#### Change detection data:
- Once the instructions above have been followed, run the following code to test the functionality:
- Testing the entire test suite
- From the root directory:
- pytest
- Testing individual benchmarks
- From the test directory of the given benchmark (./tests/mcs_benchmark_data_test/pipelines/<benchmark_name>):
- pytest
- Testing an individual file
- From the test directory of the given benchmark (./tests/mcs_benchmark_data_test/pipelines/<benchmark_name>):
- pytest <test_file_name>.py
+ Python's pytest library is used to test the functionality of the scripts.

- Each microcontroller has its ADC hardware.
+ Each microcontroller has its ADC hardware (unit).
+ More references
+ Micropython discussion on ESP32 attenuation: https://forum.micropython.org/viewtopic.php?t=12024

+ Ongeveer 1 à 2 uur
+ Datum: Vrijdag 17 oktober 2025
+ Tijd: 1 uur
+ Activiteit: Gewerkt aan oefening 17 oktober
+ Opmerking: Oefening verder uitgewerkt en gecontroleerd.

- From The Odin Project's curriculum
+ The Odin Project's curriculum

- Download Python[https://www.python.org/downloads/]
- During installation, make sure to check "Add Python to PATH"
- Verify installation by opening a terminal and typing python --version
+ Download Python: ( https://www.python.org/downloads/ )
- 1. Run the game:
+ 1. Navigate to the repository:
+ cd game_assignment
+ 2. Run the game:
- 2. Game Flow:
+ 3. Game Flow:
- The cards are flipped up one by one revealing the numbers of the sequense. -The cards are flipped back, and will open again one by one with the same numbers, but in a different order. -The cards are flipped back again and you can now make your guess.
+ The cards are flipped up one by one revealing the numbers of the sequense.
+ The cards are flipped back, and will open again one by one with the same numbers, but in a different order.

#### Exercise description:
Note each line of the entries that has "individual" in it, and copy those lines.

#### Answer:
- Testing individual benchmarks
- Testing an individual file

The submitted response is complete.